- [Task requirements]
Print the records exactly and in full, please; the pictures stay out.

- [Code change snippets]
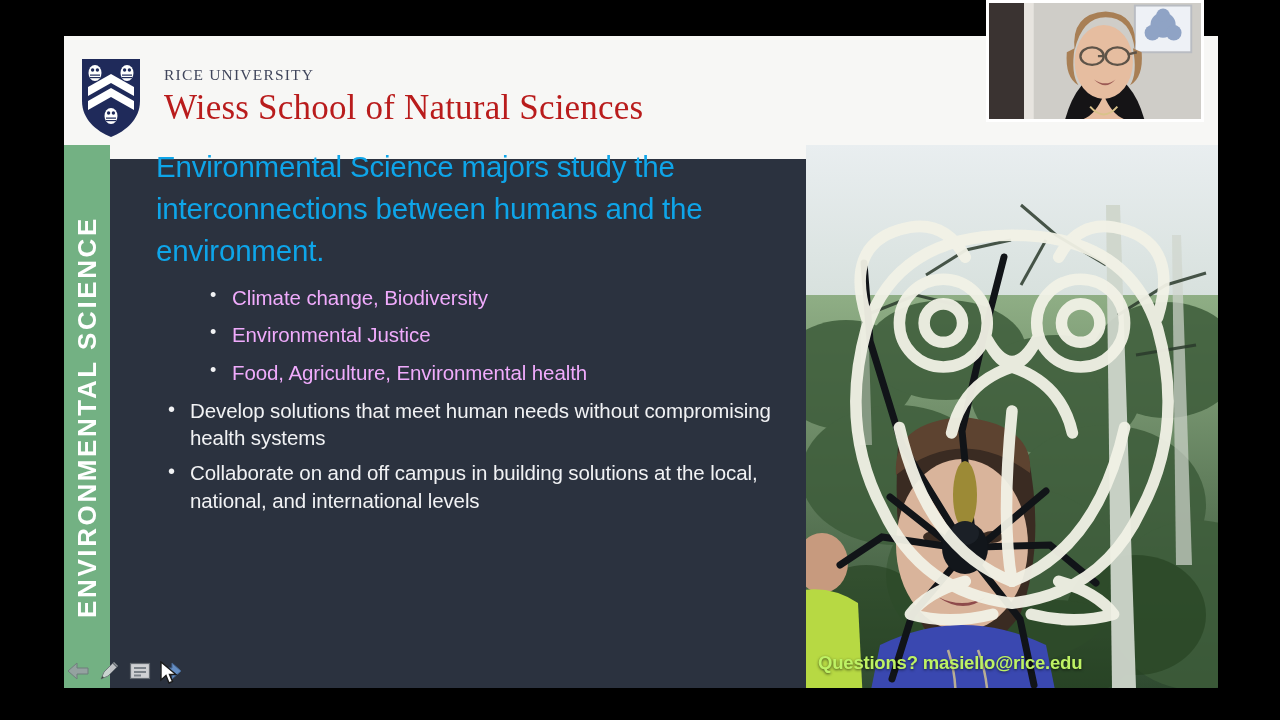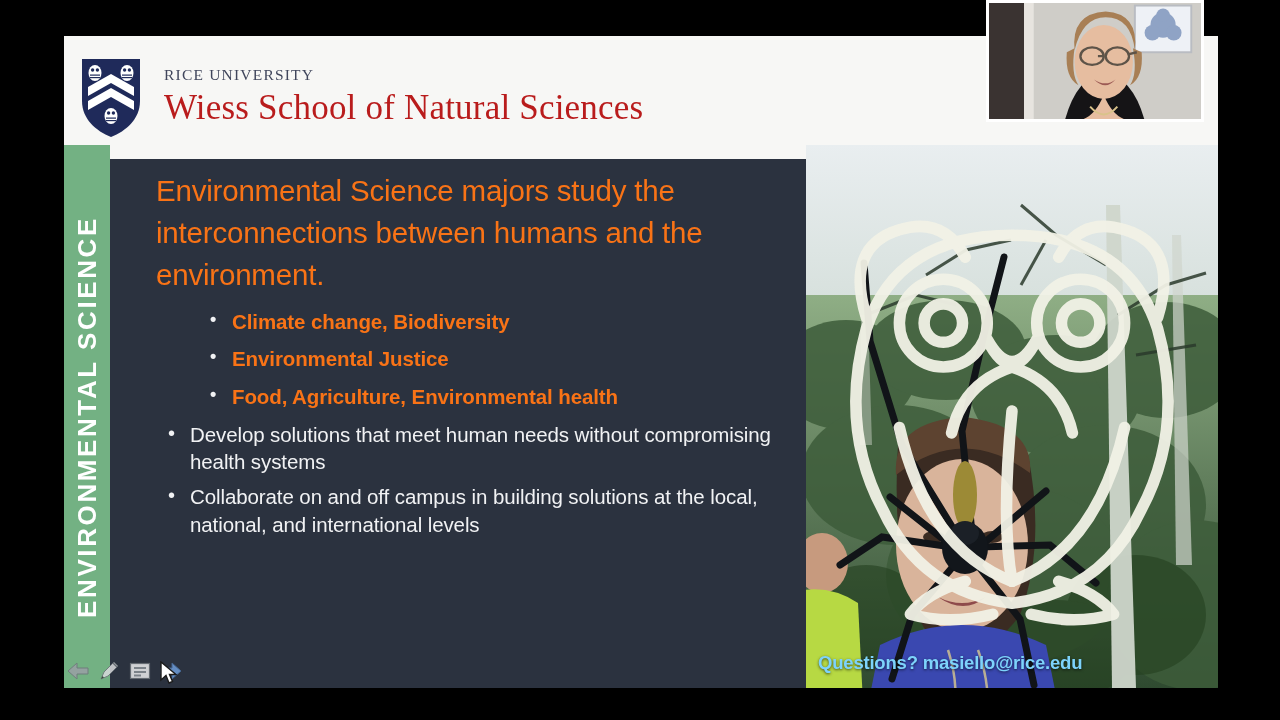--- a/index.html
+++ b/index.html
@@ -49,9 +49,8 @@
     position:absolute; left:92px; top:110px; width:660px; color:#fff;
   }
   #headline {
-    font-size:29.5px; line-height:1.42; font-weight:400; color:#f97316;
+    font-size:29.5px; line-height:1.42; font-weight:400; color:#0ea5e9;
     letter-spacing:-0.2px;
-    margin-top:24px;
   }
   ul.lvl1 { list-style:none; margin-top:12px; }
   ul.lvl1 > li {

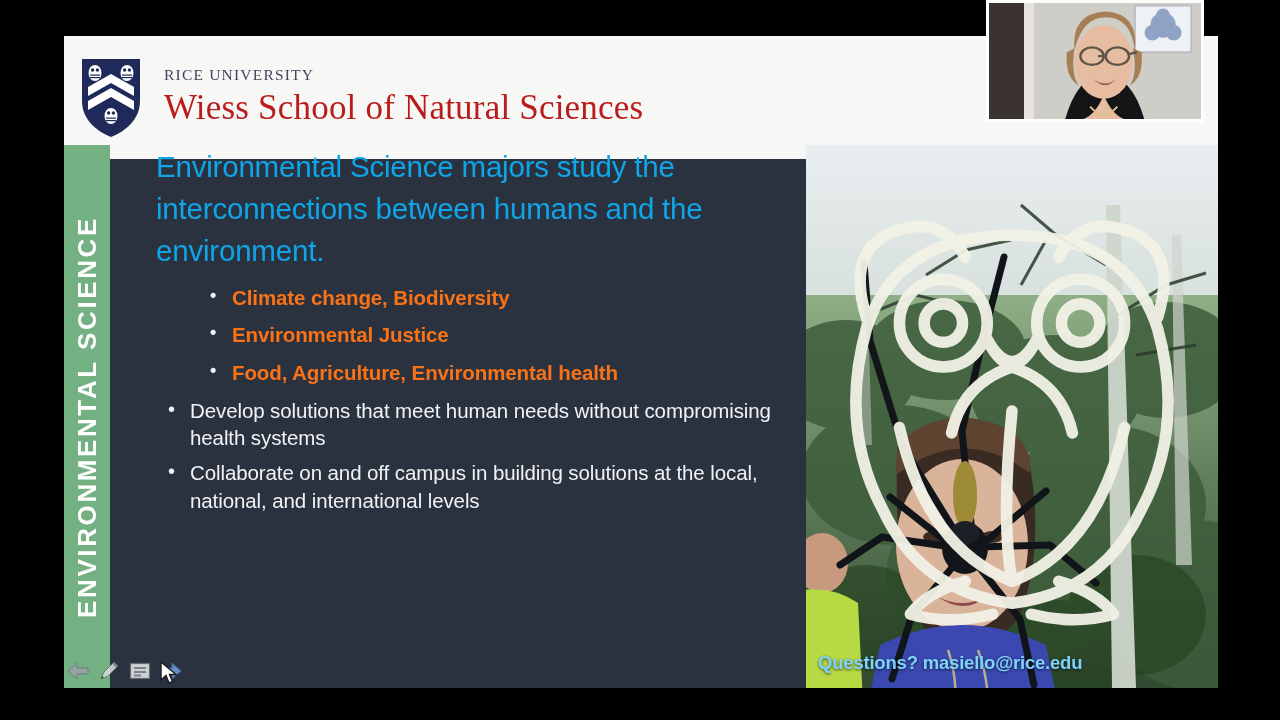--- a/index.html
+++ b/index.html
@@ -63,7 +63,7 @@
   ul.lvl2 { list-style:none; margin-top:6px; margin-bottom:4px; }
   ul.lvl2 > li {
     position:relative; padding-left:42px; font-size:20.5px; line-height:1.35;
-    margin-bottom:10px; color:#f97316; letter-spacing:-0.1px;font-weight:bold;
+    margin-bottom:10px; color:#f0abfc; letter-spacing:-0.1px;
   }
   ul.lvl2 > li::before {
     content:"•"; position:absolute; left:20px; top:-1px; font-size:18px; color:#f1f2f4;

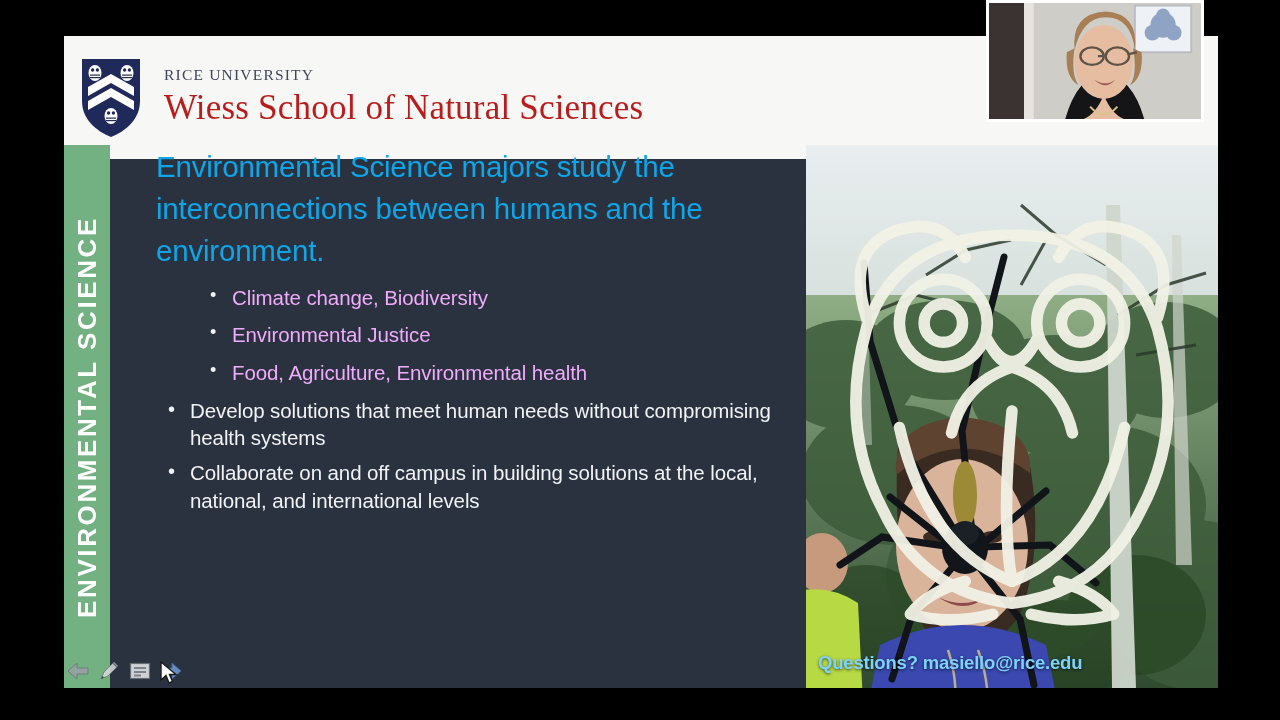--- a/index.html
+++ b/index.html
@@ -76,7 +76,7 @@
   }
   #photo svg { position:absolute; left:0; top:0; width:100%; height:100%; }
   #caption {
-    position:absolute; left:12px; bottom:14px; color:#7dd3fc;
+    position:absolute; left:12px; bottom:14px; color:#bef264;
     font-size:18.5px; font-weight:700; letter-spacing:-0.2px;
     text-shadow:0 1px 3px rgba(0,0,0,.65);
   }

- [Written reply]
--- a/index.html
+++ b/index.html
@@ -49,9 +49,8 @@
     position:absolute; left:92px; top:110px; width:660px; color:#fff;
   }
   #headline {
-    font-size:29.5px; line-height:1.42; font-weight:400; color:#f97316;
+    font-size:29.5px; line-height:1.42; font-weight:400; color:#0ea5e9;
     letter-spacing:-0.2px;
-    margin-top:24px;
   }
   ul.lvl1 { list-style:none; margin-top:12px; }
   ul.lvl1 > li {

--- a/index.html
+++ b/index.html
@@ -63,7 +63,7 @@
   ul.lvl2 { list-style:none; margin-top:6px; margin-bottom:4px; }
   ul.lvl2 > li {
     position:relative; padding-left:42px; font-size:20.5px; line-height:1.35;
-    margin-bottom:10px; color:#f97316; letter-spacing:-0.1px;font-weight:bold;
+    margin-bottom:10px; color:#f0abfc; letter-spacing:-0.1px;
   }
   ul.lvl2 > li::before {
     content:"•"; position:absolute; left:20px; top:-1px; font-size:18px; color:#f1f2f4;

--- a/index.html
+++ b/index.html
@@ -76,7 +76,7 @@
   }
   #photo svg { position:absolute; left:0; top:0; width:100%; height:100%; }
   #caption {
-    position:absolute; left:12px; bottom:14px; color:#7dd3fc;
+    position:absolute; left:12px; bottom:14px; color:#bef264;
     font-size:18.5px; font-weight:700; letter-spacing:-0.2px;
     text-shadow:0 1px 3px rgba(0,0,0,.65);
   }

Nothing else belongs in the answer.